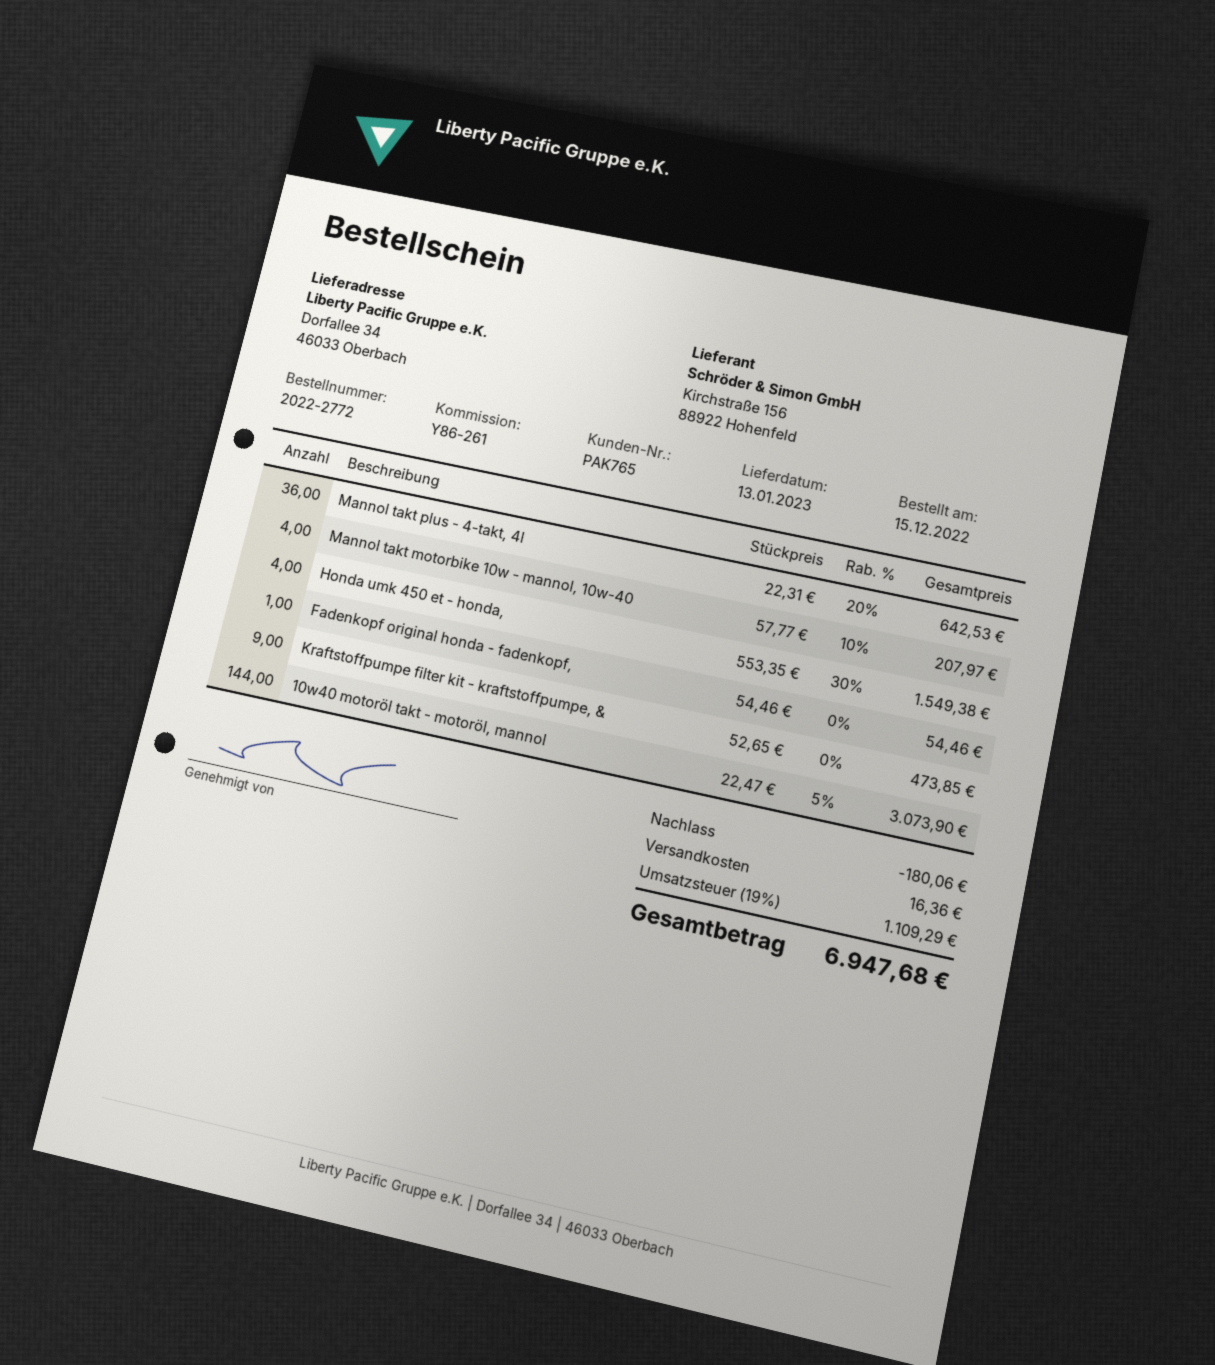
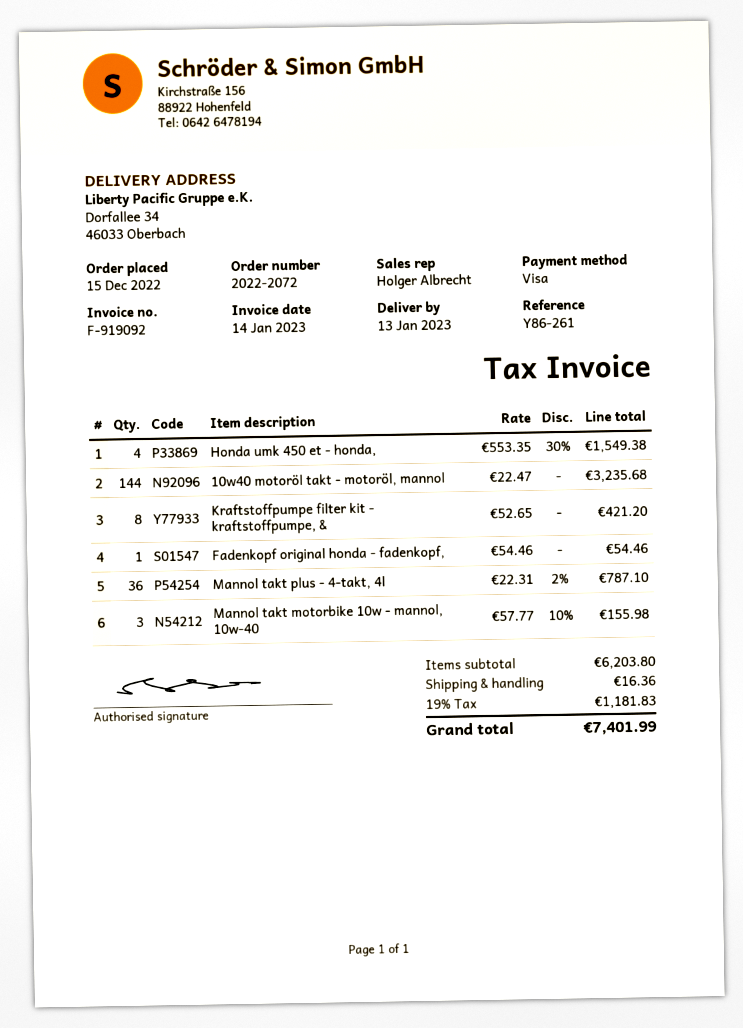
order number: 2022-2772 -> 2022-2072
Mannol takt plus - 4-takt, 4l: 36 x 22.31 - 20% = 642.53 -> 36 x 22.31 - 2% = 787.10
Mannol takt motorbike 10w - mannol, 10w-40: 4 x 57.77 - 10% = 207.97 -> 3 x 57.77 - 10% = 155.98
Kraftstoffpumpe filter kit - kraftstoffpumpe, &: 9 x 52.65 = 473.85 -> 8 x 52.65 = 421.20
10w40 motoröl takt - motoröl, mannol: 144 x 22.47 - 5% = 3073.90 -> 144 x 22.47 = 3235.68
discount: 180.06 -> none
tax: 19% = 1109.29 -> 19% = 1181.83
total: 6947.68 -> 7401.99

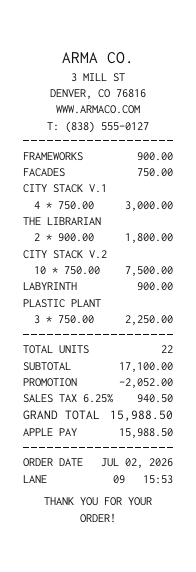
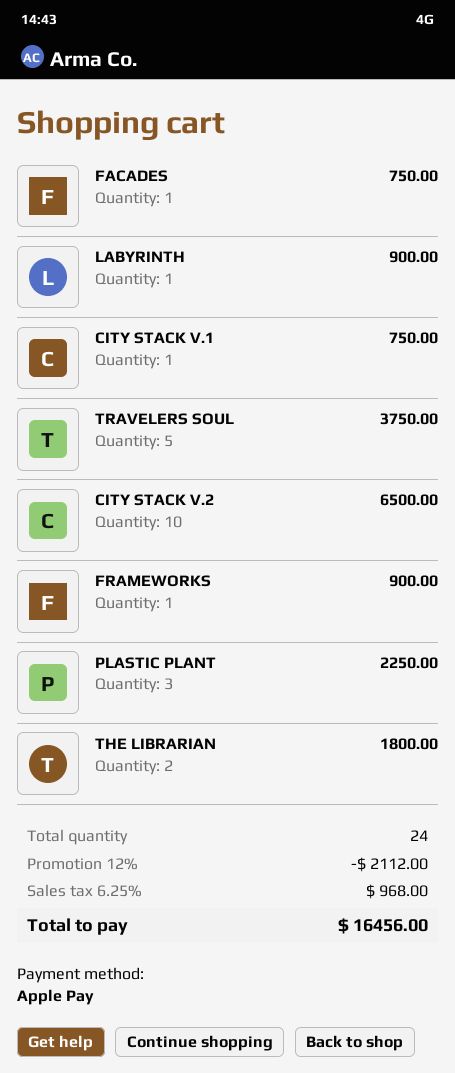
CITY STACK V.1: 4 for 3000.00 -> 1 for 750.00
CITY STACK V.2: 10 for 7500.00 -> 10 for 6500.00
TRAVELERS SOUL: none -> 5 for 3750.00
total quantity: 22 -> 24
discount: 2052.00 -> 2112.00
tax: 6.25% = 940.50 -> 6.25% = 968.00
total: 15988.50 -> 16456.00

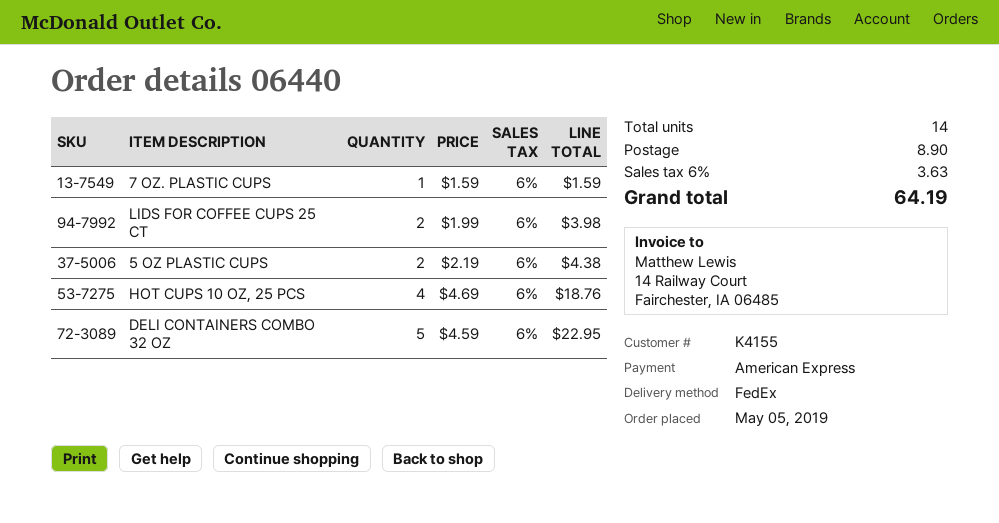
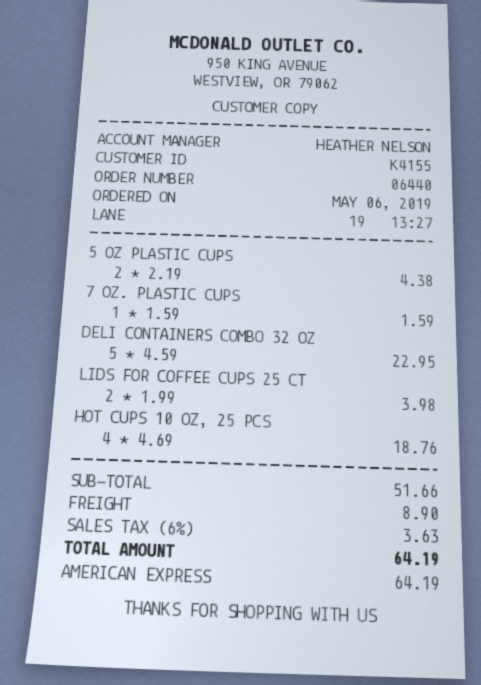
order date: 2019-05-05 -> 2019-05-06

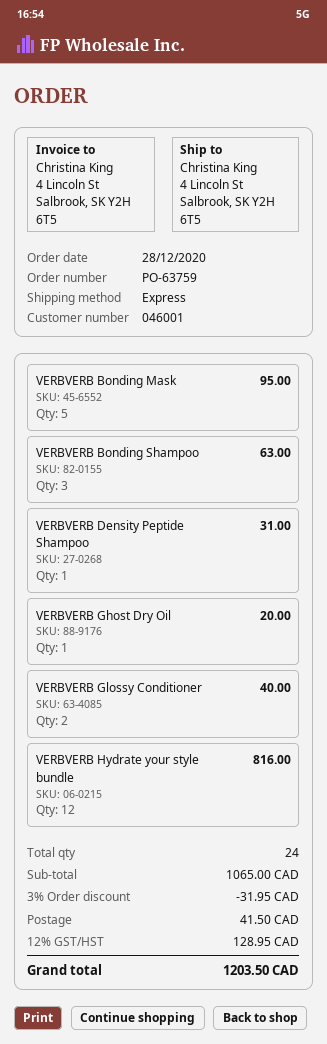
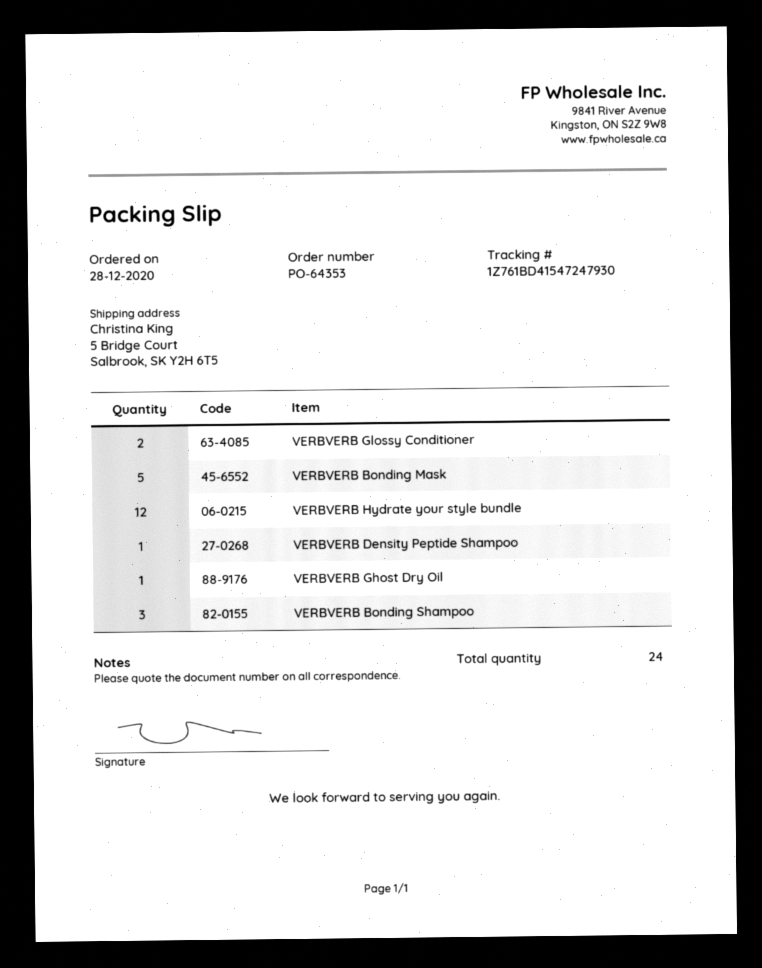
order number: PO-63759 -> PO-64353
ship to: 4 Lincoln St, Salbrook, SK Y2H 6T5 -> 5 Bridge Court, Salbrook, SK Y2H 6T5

◆ ◆ ◆ ◆ ◆

WHAT YOU SHOULD DO. Go through the material above and retype every line exactly, without the images.

TASK ANSWER.
order number: 2022-2772 -> 2022-2072
Mannol takt plus - 4-takt, 4l: 36 x 22.31 - 20% = 642.53 -> 36 x 22.31 - 2% = 787.10
Mannol takt motorbike 10w - mannol, 10w-40: 4 x 57.77 - 10% = 207.97 -> 3 x 57.77 - 10% = 155.98
Kraftstoffpumpe filter kit - kraftstoffpumpe, &: 9 x 52.65 = 473.85 -> 8 x 52.65 = 421.20
10w40 motoröl takt - motoröl, mannol: 144 x 22.47 - 5% = 3073.90 -> 144 x 22.47 = 3235.68
discount: 180.06 -> none
tax: 19% = 1109.29 -> 19% = 1181.83
total: 6947.68 -> 7401.99

CITY STACK V.1: 4 for 3000.00 -> 1 for 750.00
CITY STACK V.2: 10 for 7500.00 -> 10 for 6500.00
TRAVELERS SOUL: none -> 5 for 3750.00
total quantity: 22 -> 24
discount: 2052.00 -> 2112.00
tax: 6.25% = 940.50 -> 6.25% = 968.00
total: 15988.50 -> 16456.00

order date: 2019-05-05 -> 2019-05-06

order number: PO-63759 -> PO-64353
ship to: 4 Lincoln St, Salbrook, SK Y2H 6T5 -> 5 Bridge Court, Salbrook, SK Y2H 6T5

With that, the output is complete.